Activity -
What follows is a set of records. Copy them exactly and leave out the images.

[Web page revision data]

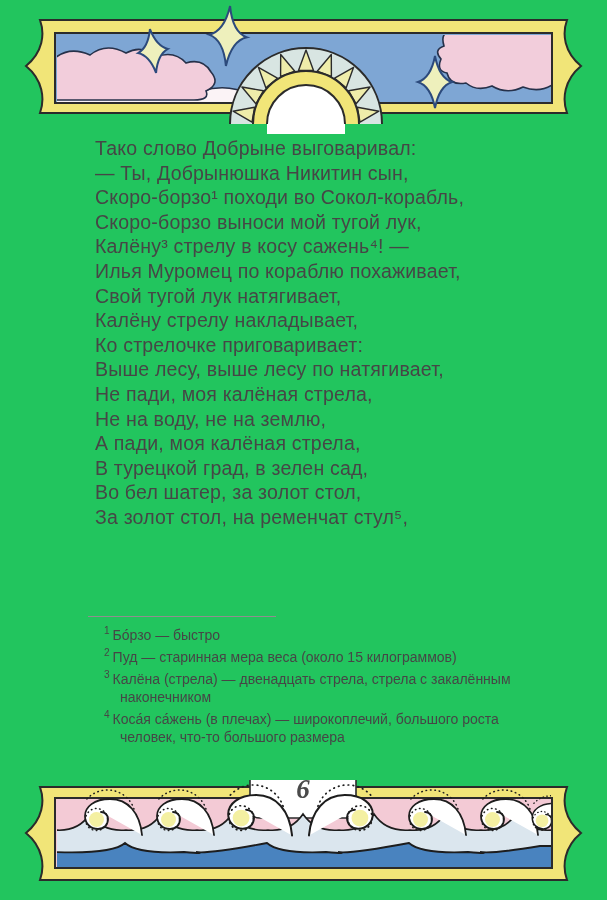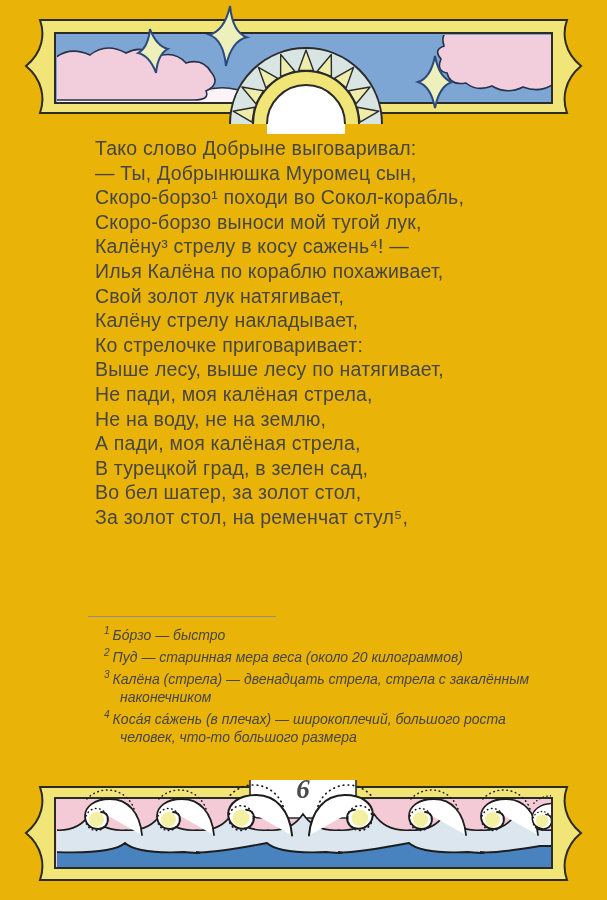"Тако слово Добрыне выговаривал:" .page { background: #eab308 -> #22c55e }
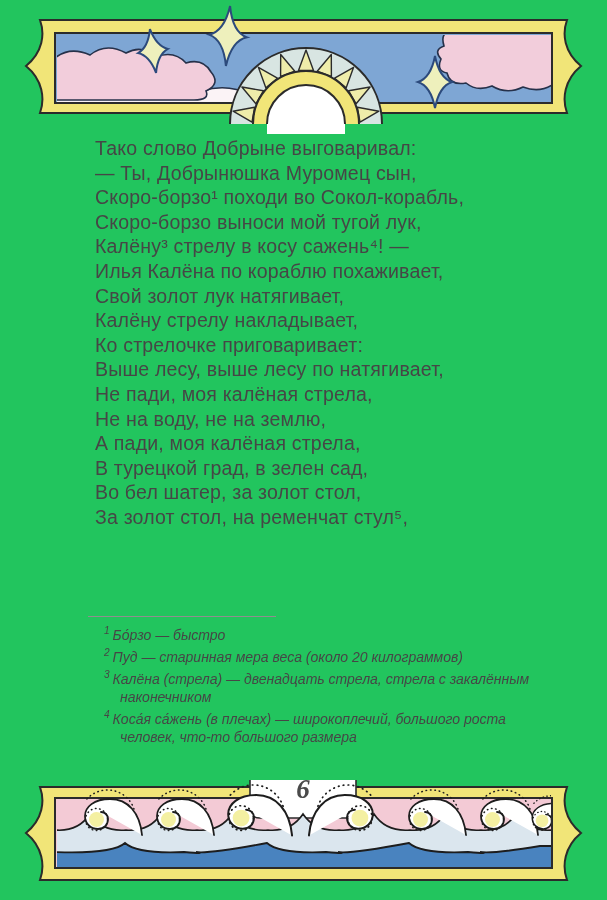"— Ты, Добрынюшка Муромец сын," div.poem-line { text: Муромец -> Никитин }
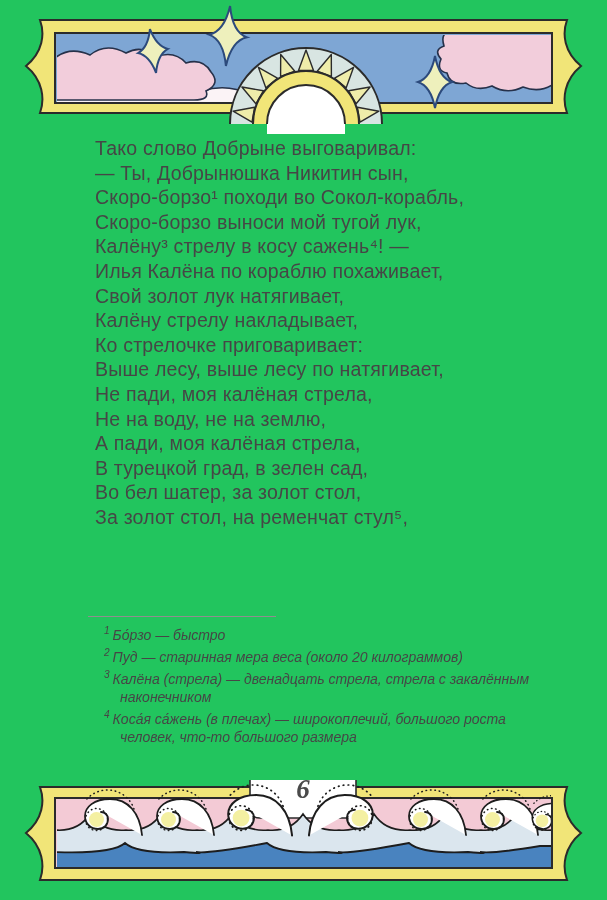"Илья Калёна по кораблю похаживает," div.poem-line { text: Калёна -> Муромец }
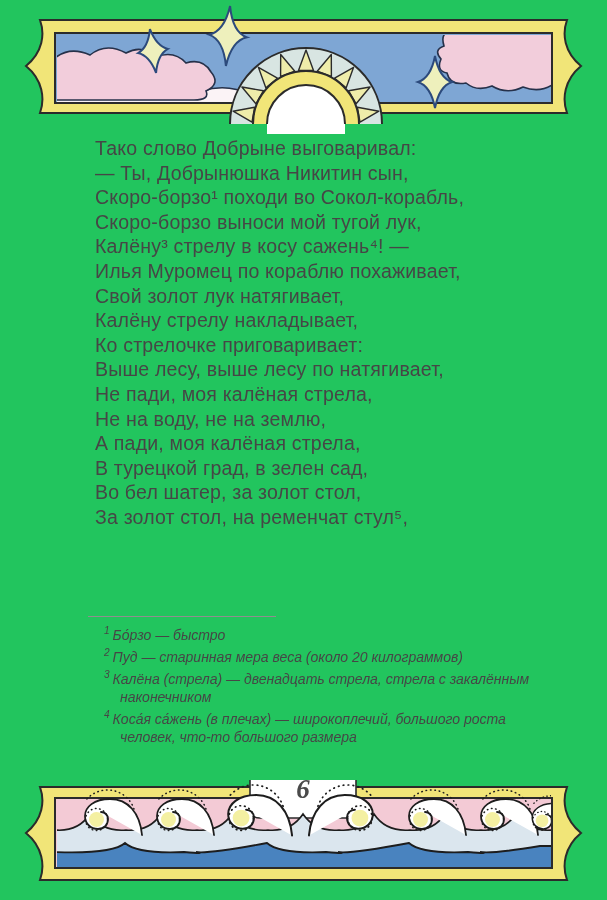"Свой золот лук натягивает," div.poem-line { text: золот -> тугой }
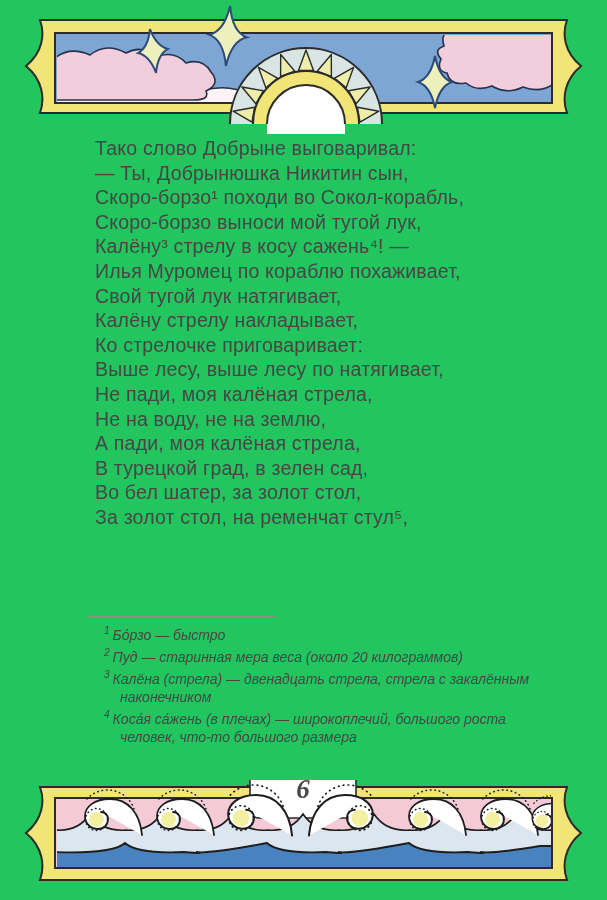"1 Бо́рзо — быстро" .footnotes { font-style: italic -> none }
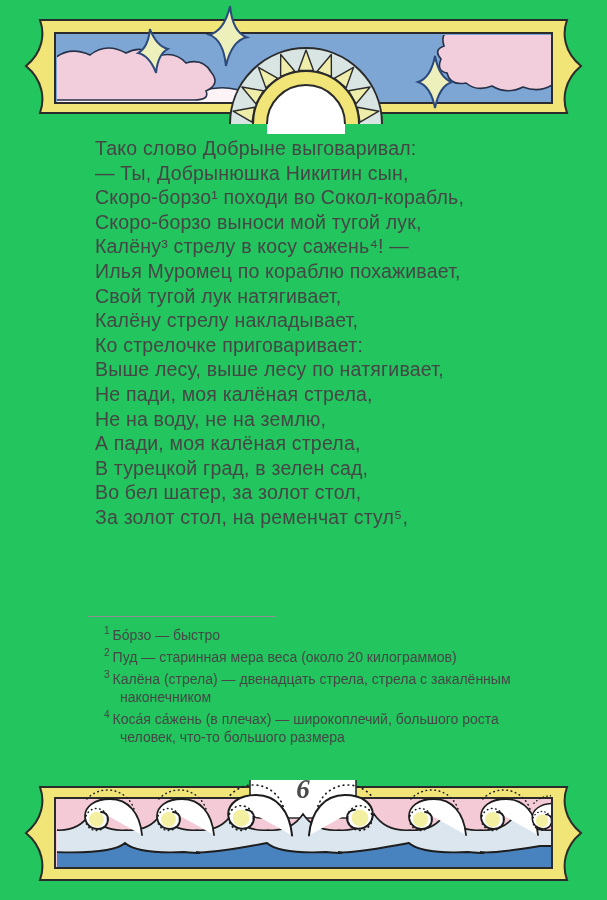"Пуд — старинная мера веса" span { text: 20 -> 15 }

Solution -
"Тако слово Добрыне выговаривал:" .page { background: #eab308 -> #22c55e }
"— Ты, Добрынюшка Муромец сын," div.poem-line { text: Муромец -> Никитин }
"Илья Калёна по кораблю похаживает," div.poem-line { text: Калёна -> Муромец }
"Свой золот лук натягивает," div.poem-line { text: золот -> тугой }
"1 Бо́рзо — быстро" .footnotes { font-style: italic -> none }
"Пуд — старинная мера веса" span { text: 20 -> 15 }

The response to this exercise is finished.